Camp d'été pour 30 ados en immersion en tribu

camp ados poum
© Cédrick Wakahugnème

Des vacances hors de Nouméa, c’est le concept des camps de vacances proposés durant l’été par l’ACAF, l’Association Calédonienne pour l’Animation et la Formation. Depuis lundi, elle ouvre son premier camp pour ados sur la commune de Poum à la tribu de Tich.
 

Cédrick Wakahugnème Publié le , mis à jour le

« C’est très beau ici. Je suis totalement admiratif ». Les yeux  rivés vers l’horizon, la jeune Yasmina savoure pleinement le paysage. Sur la plage de Tich, le cadre est idyllique. « Je prends plaisir chaque instant », confie la jeune fille, « cela permet de me libérer d’internet et surtout de Nouméa. Nous avons été bien accueillis ». La trentaine d’adolescents du Grand Sud ne se lasse pas un seul instant de découvrir cette nature de toute beauté.
 

Déconnecter de la grande ville

Sortir de Nouméa et s’adapter à la vie en tribu, c’est le concept de ce camp. Un dépaysement total, qui impose d’oublier son confort personnel et ses habitudes. Moana découvre le monde tribal, un monde totalement déconnecté du superflu. « C’est la toute première fois que je viens ici. En définitif, c’est l’endroit le plus loin que j’ai pu visiter en Nouvelle-Calédonie », indique le jeune Nouméen, « les gens sont chaleureux », et d’ajouter, « ça me change grandement de Nouméa. Ici, nous sommes totalement déconnectés. On est généralement toujours avec nos appareils électroniques ou à traîner à l’Anse-Vata.»
 

Découvrir la vie en tribu

Tich, c’est cette tribu du bout de la Calédonie. Depuis ce lundi, les habitudes de ses habitants ont quelques peu été chamboulées. Toujours est-il que cette rencontre entre deux populations doit permettre aussi des échanges.
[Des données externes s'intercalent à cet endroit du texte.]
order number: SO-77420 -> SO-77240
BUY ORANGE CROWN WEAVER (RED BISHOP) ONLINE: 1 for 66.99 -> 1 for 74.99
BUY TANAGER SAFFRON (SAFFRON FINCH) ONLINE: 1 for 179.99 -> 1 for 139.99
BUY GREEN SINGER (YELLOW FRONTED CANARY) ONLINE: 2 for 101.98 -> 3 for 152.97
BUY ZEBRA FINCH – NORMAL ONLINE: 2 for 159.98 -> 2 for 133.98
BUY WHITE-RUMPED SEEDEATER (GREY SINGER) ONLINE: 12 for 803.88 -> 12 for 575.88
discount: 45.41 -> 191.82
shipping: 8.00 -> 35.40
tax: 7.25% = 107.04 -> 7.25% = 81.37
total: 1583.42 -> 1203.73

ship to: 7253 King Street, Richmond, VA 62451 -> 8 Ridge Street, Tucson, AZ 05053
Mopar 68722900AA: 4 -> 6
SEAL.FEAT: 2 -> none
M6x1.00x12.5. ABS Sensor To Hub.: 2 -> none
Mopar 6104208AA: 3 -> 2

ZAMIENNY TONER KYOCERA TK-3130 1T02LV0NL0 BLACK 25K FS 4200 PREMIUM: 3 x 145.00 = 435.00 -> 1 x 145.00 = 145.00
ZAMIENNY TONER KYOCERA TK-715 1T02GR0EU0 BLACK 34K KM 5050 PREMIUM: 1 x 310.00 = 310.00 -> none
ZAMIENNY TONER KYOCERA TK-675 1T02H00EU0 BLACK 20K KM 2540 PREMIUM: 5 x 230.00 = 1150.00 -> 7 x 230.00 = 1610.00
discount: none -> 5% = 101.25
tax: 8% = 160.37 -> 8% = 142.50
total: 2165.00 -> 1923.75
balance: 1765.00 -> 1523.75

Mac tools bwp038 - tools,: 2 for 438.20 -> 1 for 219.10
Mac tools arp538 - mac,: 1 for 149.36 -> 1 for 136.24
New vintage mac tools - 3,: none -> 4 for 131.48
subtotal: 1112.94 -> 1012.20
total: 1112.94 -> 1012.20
Le jeune Eliezer Tidjine est conquis. « C’est une grande fierté de découvrir d’autres personnes », souligne le natif de Tich, « Le fait surtout qu’ils découvrent notre culture et nos us et coutumes est important ».
 

Un échange dans une Calédonie multiethnique

Un partage réciproque entre jeunes de la grande ville et des jeunes des tribus, qui a motivé depuis quelques années l’ACAF, de créer des camps d’Ado. « C’est très important que ces jeunes découvrent leur pays », consent Pascal Valéfakaaga, le directeur du camp de vacances, « Découvrir les différentes cultures de la Calédonie et les différentes façons de vivre. Cela fait partie de notre objectif de camp c’est-à-dire que ces jeunes vont se rencontrer, échanger et vivre ensemble pendant dix jours ».
 

Participer aux tâches de la tribu

Cette immersion permettra à l’ensemble des jeunes de participer aux tâches de la tribu comme le nettoyage des champs. « On se lève tôt le matin et on participe à chaque activité de la tribu. C’est très motivant », résume le jeune Moana. Un programme chargé attend désormais ces jeunes. Ils confectionneront des pains marmite et iront également jeter la ligne pour un véritable coup de pêche en mer.